▶ **Given information**
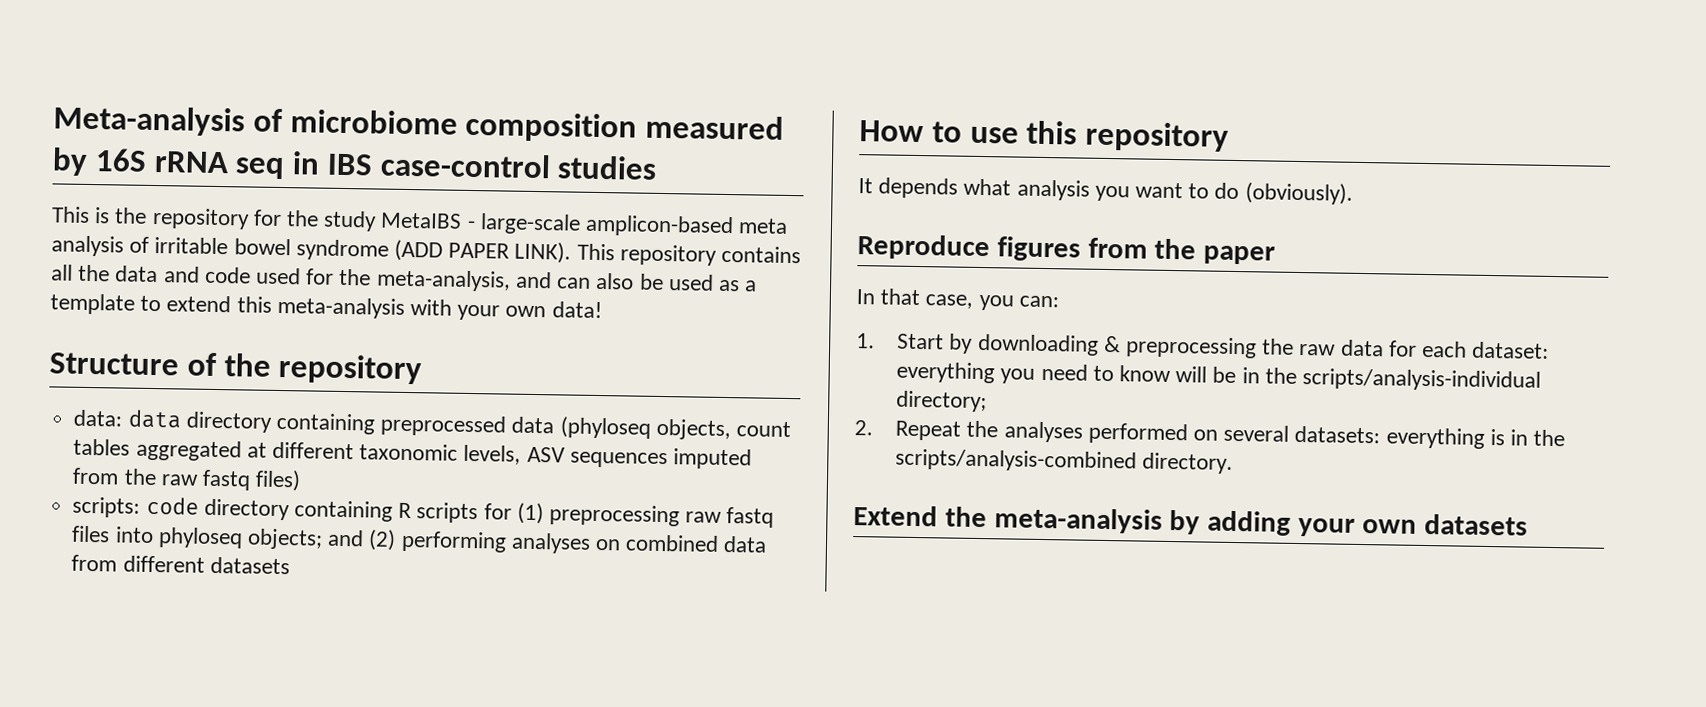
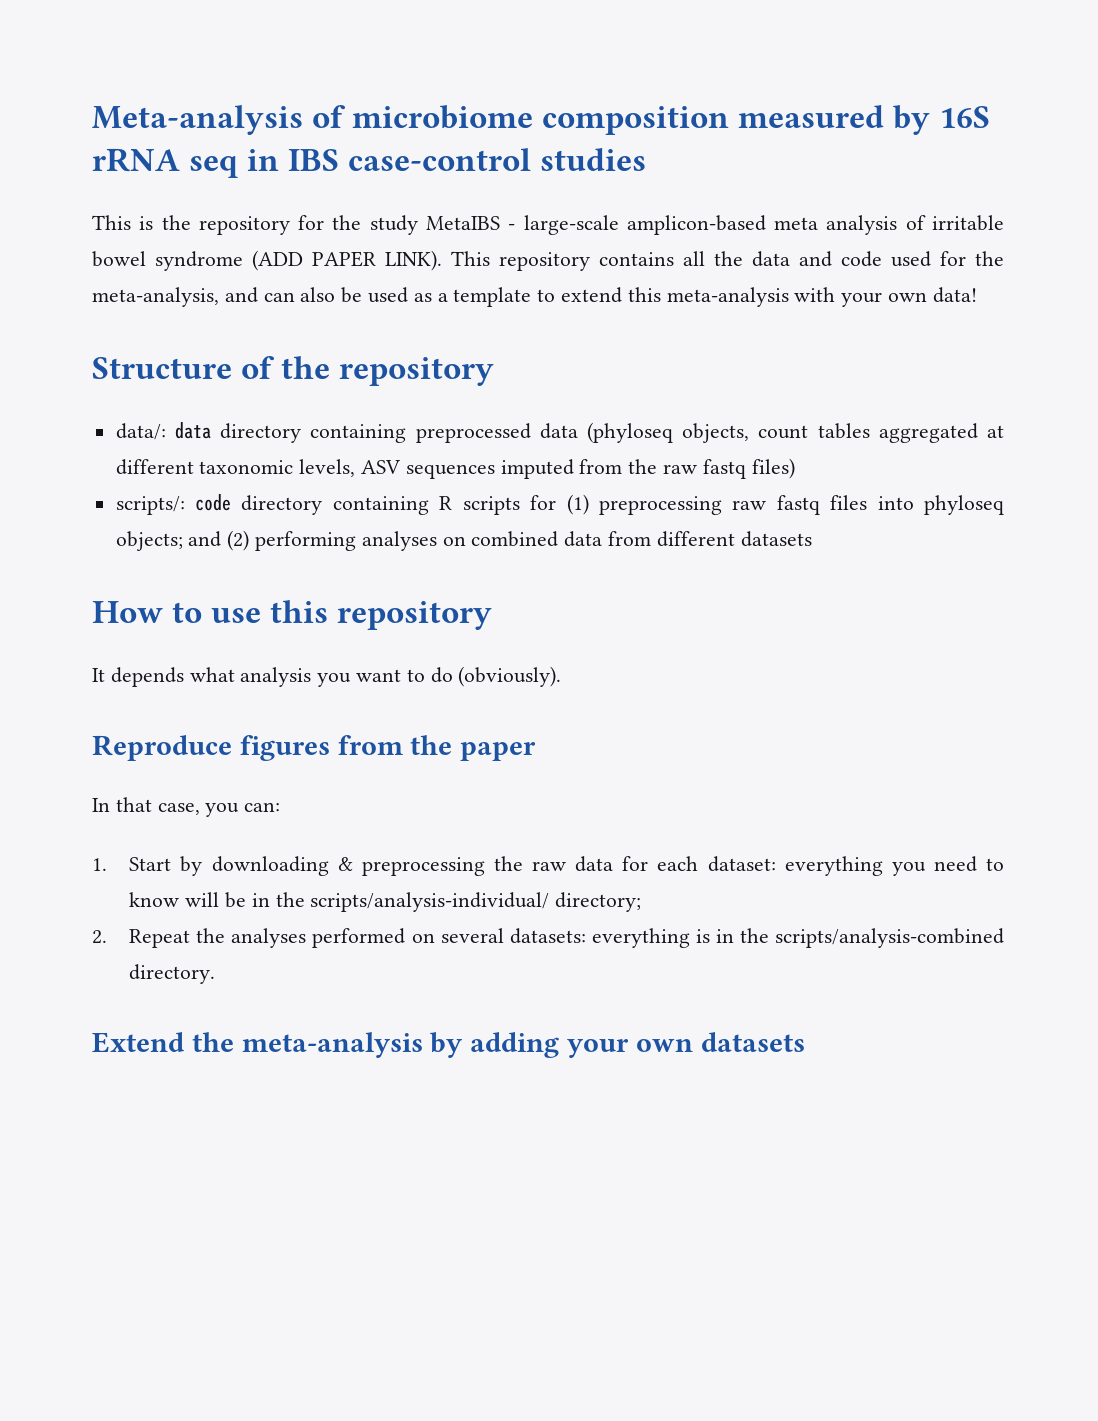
- data: data directory containing preprocessed data (phyloseq objects, count tables aggregated at different taxonomic levels, ASV sequences imputed from the raw fastq files)
+ data/: data directory containing preprocessed data (phyloseq objects, count tables aggregated at different taxonomic levels, ASV sequences imputed from the raw fastq files)
- scripts: code directory containing R scripts for (1) preprocessing raw fastq files into phyloseq objects; and (2) performing analyses on combined data from different datasets
+ scripts/: code directory containing R scripts for (1) preprocessing raw fastq files into phyloseq objects; and (2) performing analyses on combined data from different datasets
- 1. Start by downloading & preprocessing the raw data for each dataset: everything you need to know will be in the scripts/analysis-individual directory;
+ 1. Start by downloading & preprocessing the raw data for each dataset: everything you need to know will be in the scripts/analysis-individual/ directory;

▶ **Required action**
State how many lines in the listing above contain the word "different", giving only the number.

▶ **Response**
4